Examples provided by the authors include telling a female radiologist she is “too pretty” to sit in a reading room all day or telling a minority radiology resident they are doing really well “considering their background.” While it is possible the person making such a comment does not mean to be offensive or insulting, their intent does not excuse such behavior. DeBenedectis et al. noted that being subjected to microaggressions can have a negative impact on a person’s confidence and lead to a variety of mental health issues.
“Think of microaggressions like mosquito bites,” the authors wrote. “A single or occasional mosquito bite is annoying for a second but can be ignored, but when the mosquito bites are unrelenting and in large numbers, they can be damaging.”
In radiology literature, they added, such microaggressions can cause even more damage because they exist in perpetuity. Each time someone reads those words—again, even if the original author did not necessarily mean any harm—there is a chance that person will be impacted in a negative way.

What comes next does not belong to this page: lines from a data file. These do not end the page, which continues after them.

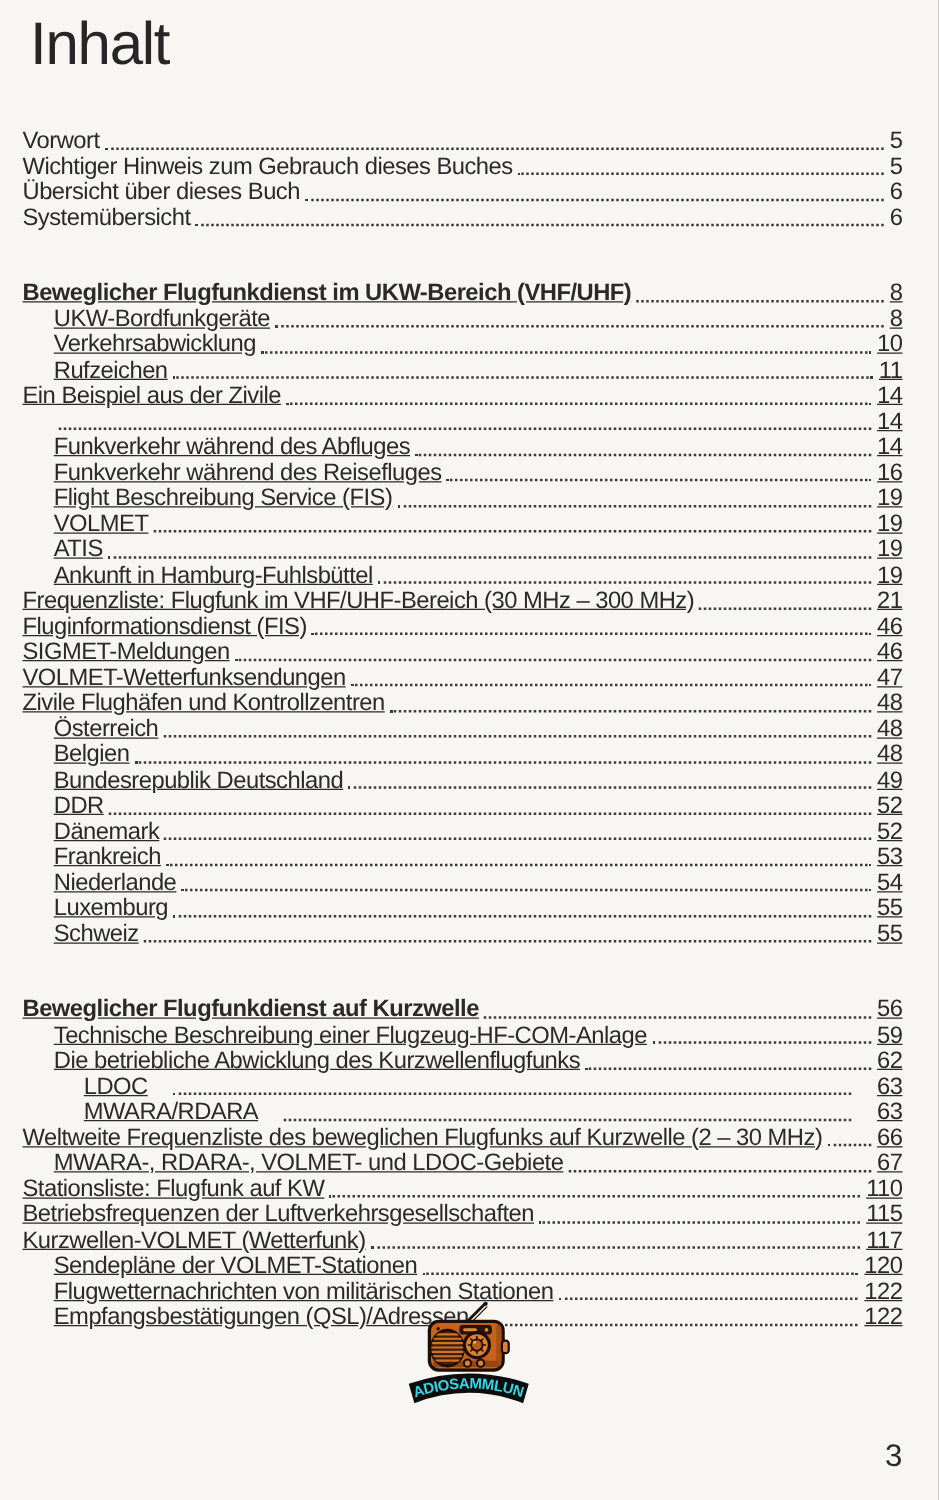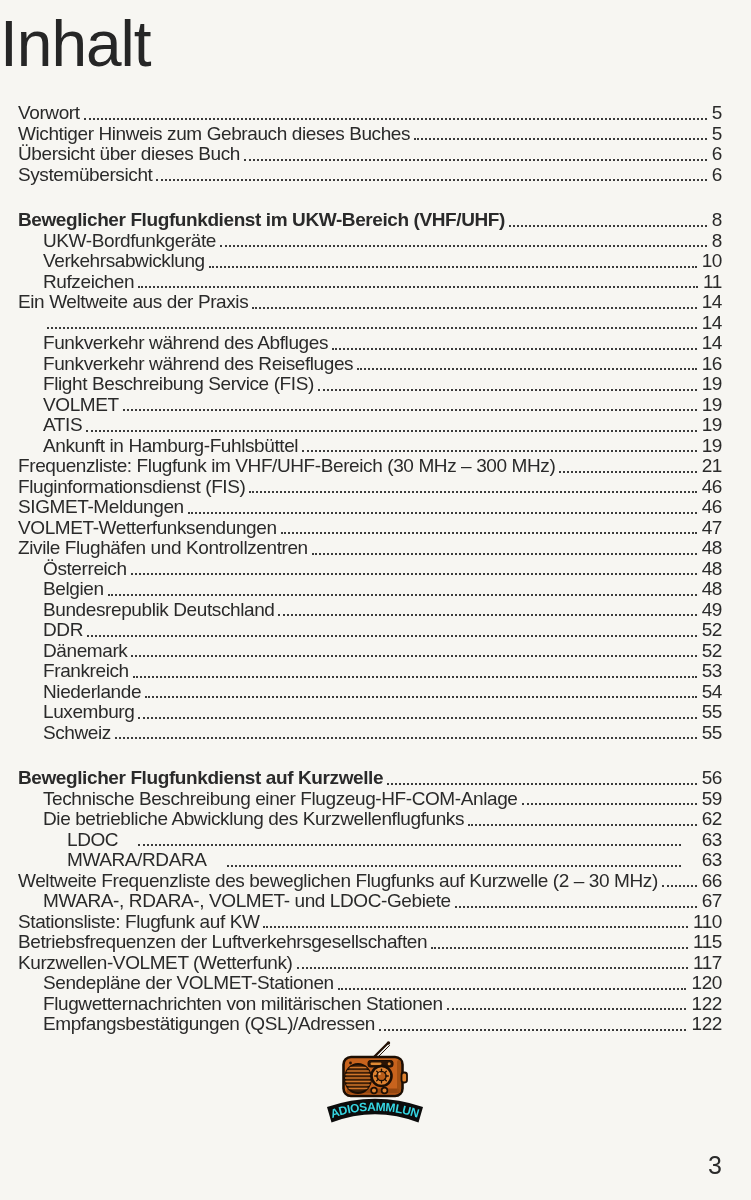"Inhalt" .page-title { font-size: 64px -> 48px; left: 0 -> 24px }
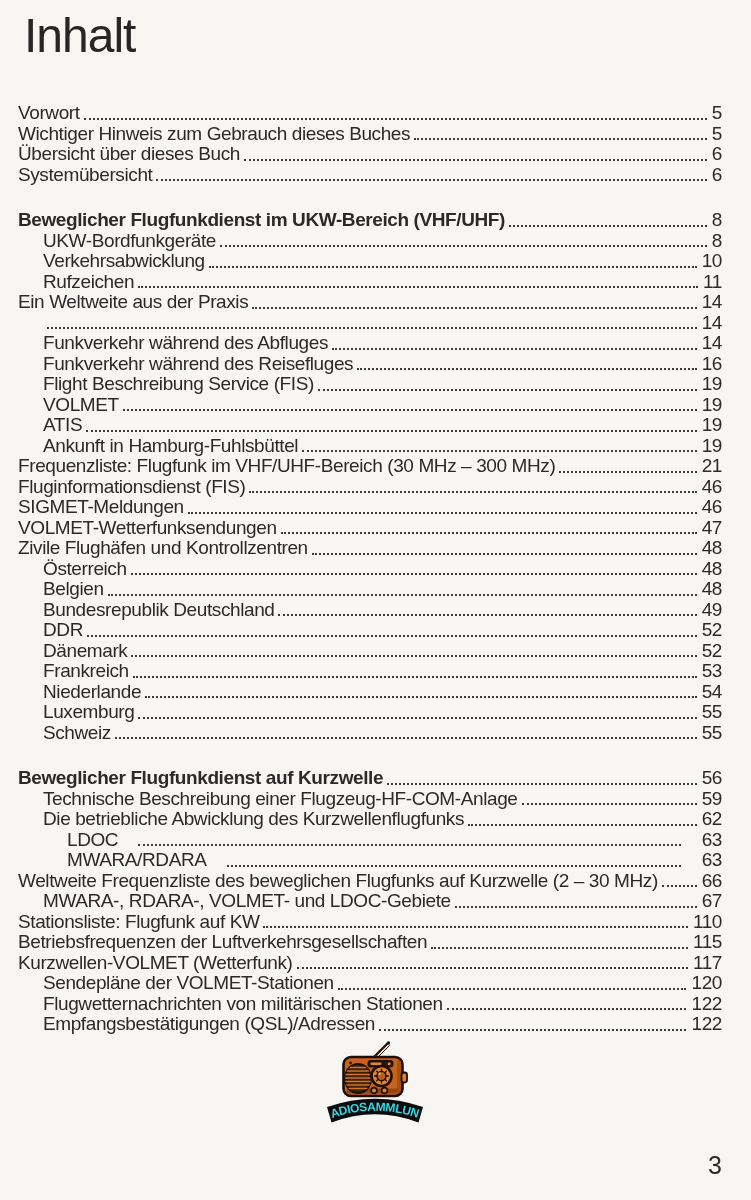"Beweglicher Flugfunkdienst im" .toc-section + .toc-section { margin-top: 25px -> 40px; text-decoration: none -> underline }
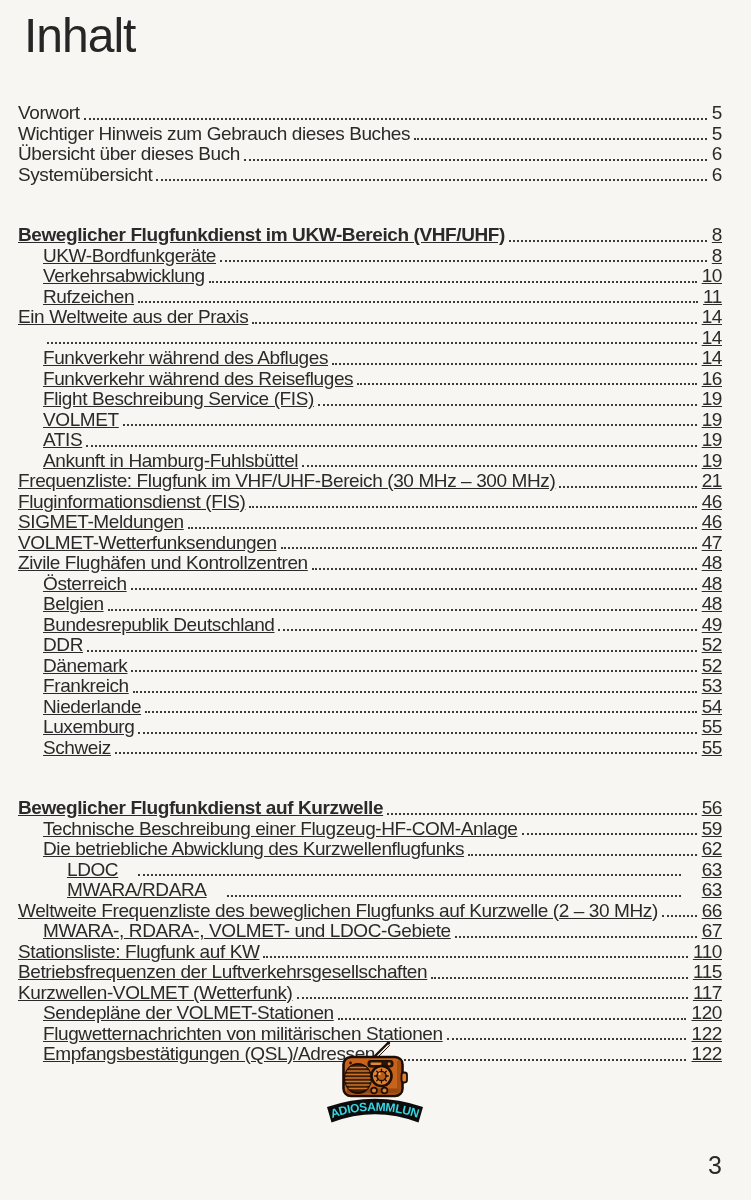"Ein Weltweite aus der Praxis" span.label { text: Weltweite aus der Praxis -> Beispiel aus der Zivile }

The authors noted that they are all members of the Association of Program Directors in Radiology, the American College of Radiology’s Diversity Committee or both. They want radiology to be diverse and inclusive, and removing microaggressions from the specialty altogether is one key way to achieve that goal.
“We believe that diversity in the workplace creates innovation,” DeBenedectis and colleagues wrote. “To attract this diverse group of individuals, people from different backgrounds should feel welcome in our specialty without being subjected to microaggressions. We need to be allies and demonstrate this in our everyday interactions. Those of us who publish in the radiology literature, serve on editorial boards, and serve as reviewers should be allies and edit papers to exclude microaggressions.”